Contudo, é claro que essa visão inteligente do que vai acontecendo no mundo e no interior do País nem é património exclusivo das elites partidárias ou dos militantes comunistas ou, menos ainda, dos membros da Comissão Política do PCP: para esse entendimento bastará o acesso a formação e informação adequada, o que está ao alcance de muita gente e, designadamente, dos jornalistas. Sendo assim, como se entende que seja exactamente o constante bombardeamento dos (ou nos) órgãos de comunicação social que vai injectando nas gentes a espécie de politicofobia de que "Maria Elisa" deu testemunho?

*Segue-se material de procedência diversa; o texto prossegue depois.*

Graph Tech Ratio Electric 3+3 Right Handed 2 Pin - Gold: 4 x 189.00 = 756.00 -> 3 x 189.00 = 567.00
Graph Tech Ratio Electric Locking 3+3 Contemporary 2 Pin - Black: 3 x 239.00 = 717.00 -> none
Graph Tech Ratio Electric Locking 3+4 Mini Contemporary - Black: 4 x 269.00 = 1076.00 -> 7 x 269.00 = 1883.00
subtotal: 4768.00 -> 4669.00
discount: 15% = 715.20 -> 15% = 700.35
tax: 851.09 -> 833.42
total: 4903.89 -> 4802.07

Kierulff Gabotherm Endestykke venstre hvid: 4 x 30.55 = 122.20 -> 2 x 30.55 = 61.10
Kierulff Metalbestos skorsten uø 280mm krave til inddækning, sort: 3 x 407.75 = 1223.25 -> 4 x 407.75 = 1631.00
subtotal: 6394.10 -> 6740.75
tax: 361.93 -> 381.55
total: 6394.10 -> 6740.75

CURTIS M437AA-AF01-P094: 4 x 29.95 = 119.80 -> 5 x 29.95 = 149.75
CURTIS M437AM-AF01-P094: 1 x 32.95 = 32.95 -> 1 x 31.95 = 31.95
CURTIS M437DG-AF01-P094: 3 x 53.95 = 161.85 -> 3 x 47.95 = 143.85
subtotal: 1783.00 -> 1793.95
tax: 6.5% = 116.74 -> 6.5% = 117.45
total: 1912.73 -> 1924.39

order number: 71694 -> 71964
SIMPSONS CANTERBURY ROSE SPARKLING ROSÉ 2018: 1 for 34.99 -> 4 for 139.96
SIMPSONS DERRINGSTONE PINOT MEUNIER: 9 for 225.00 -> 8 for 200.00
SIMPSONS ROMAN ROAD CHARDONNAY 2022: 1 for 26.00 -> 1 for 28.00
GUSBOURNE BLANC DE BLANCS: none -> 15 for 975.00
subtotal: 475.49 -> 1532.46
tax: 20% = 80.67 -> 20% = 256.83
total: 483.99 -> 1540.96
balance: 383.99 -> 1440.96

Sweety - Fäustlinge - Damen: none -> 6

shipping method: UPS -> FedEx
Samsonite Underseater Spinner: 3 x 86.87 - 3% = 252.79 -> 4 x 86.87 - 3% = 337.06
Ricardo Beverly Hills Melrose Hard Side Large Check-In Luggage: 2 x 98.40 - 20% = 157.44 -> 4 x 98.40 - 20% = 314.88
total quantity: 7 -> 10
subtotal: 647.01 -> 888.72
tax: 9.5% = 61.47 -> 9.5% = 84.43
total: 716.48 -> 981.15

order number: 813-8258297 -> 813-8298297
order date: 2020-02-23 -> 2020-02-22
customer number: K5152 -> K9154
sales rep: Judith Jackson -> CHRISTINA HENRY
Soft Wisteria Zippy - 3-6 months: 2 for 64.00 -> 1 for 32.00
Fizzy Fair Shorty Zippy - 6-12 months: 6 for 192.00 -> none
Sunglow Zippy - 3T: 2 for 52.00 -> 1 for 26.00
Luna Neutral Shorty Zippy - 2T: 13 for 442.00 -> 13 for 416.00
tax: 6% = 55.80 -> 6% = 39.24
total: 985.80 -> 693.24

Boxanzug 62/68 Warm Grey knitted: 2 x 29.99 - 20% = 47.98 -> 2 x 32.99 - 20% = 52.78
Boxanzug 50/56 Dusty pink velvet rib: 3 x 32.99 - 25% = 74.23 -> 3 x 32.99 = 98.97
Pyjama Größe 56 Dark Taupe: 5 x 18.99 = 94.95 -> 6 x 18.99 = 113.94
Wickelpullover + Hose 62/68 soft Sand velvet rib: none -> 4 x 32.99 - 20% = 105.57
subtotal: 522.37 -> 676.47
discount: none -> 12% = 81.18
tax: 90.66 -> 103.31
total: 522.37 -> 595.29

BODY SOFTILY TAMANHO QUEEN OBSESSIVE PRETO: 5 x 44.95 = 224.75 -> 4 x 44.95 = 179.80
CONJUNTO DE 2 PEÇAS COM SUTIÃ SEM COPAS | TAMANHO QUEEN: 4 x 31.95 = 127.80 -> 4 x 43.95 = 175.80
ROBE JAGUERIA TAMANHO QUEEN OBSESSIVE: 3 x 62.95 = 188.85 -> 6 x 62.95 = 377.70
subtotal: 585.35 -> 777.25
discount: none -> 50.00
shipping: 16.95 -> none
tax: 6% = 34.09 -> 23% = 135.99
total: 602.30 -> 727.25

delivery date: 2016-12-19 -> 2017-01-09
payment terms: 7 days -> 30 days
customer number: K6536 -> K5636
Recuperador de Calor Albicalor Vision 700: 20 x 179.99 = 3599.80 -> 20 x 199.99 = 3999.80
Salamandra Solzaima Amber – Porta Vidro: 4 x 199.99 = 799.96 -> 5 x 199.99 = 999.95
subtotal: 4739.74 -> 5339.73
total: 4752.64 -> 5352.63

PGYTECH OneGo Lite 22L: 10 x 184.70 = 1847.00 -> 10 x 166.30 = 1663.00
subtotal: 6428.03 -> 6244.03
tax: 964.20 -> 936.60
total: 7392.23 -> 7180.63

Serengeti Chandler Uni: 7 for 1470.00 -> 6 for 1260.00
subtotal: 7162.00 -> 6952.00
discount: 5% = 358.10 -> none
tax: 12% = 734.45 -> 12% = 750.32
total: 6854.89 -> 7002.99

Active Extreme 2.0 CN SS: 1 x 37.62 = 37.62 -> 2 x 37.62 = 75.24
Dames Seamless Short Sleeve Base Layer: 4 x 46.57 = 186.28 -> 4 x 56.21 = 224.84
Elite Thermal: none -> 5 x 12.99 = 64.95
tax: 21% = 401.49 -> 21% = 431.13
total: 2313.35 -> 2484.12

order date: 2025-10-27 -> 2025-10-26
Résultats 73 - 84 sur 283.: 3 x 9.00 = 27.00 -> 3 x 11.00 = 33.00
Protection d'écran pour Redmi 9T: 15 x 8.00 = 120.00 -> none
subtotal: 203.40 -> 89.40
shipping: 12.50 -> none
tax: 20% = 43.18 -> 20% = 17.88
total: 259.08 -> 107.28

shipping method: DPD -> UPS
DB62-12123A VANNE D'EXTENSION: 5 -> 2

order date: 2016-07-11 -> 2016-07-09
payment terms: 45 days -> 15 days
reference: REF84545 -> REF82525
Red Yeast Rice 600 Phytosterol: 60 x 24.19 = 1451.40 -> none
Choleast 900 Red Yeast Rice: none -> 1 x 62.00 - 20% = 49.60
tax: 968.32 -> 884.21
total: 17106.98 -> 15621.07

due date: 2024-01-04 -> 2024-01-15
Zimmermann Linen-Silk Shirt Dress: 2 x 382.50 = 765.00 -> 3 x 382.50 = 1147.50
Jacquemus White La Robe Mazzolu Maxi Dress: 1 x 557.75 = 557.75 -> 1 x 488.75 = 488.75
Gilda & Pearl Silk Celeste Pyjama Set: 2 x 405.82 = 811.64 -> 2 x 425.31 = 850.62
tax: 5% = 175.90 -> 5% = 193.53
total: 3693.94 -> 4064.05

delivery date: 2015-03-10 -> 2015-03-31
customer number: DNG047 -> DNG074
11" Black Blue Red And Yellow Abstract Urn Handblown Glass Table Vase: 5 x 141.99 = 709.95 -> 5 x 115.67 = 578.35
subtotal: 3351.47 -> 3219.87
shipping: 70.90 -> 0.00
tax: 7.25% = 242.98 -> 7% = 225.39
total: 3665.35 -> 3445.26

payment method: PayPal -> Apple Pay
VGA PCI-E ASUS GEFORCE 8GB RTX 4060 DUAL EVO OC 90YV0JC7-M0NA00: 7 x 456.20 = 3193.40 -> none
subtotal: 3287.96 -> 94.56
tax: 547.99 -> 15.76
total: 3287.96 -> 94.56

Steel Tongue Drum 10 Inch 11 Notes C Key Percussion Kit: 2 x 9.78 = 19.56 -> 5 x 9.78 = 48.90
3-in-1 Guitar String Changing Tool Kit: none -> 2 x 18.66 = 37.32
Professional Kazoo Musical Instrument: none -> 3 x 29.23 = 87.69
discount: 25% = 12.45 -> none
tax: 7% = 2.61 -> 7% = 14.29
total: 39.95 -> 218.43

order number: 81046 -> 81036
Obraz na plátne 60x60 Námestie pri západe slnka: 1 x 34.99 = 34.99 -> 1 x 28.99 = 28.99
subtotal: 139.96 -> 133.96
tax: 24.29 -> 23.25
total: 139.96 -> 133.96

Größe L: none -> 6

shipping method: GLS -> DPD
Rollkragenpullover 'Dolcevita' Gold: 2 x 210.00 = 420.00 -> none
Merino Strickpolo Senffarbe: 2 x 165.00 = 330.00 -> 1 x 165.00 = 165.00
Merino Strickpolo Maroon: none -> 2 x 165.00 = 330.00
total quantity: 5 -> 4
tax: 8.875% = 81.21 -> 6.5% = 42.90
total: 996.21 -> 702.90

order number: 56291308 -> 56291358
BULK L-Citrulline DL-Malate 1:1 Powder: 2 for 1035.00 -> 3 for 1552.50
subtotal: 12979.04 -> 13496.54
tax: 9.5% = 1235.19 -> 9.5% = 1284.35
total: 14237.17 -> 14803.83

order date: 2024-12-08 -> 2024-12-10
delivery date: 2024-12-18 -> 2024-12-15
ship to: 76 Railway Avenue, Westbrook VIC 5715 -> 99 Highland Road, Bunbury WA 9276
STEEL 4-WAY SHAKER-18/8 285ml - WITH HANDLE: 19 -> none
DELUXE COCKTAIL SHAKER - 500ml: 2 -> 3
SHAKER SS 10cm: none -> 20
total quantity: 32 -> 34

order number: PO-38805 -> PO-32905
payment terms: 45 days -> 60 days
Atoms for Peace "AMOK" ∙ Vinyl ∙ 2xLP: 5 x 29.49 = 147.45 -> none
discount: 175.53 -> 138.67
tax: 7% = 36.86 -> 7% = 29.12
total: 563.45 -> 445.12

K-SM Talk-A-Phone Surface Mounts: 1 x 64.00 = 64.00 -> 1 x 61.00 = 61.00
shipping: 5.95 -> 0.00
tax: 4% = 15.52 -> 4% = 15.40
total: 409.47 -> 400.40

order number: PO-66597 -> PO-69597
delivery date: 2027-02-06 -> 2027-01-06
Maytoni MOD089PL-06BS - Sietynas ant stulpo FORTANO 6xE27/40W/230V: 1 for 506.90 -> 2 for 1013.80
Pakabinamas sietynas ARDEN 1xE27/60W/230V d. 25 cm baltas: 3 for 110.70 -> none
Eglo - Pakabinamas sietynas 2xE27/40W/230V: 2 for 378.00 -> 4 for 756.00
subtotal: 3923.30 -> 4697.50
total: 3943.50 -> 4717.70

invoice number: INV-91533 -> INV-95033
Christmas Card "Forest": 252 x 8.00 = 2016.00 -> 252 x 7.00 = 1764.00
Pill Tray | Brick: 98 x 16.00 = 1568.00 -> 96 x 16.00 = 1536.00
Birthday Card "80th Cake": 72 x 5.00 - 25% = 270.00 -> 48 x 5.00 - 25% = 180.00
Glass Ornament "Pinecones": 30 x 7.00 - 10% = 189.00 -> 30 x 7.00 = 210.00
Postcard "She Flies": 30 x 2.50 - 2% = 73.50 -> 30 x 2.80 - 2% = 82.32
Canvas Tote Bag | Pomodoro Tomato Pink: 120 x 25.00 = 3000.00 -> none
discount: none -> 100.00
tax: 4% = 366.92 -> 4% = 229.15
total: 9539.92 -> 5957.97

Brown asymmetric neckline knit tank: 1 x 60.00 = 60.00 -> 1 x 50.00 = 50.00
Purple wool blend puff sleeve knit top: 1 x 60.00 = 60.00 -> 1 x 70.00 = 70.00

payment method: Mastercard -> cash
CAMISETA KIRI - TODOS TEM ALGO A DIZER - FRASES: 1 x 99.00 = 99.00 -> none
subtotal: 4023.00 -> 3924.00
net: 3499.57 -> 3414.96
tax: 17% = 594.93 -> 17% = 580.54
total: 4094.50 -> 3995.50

Na verdade, os jovens que ali vimos a dizerem disparates, mais os milhares ou milhões que não vimos mas os dizem, não nasceram com um congénito horror à política e aos políticos: foram-no absorvendo ao longo da vida por inspiração dos fumos tóxicos que se desprendem das TV's, dos jornais, da rádio, às vezes por via indirecta. Escrevo isto e lembro-me da rubrica «Contra-Informação", que há dias festejou os três anos de um grande êxito mediático e que fornece ao cidadão ampolas diárias de nojo pela política e de escárneo de "os políticos". Parece-me um bom exemplo.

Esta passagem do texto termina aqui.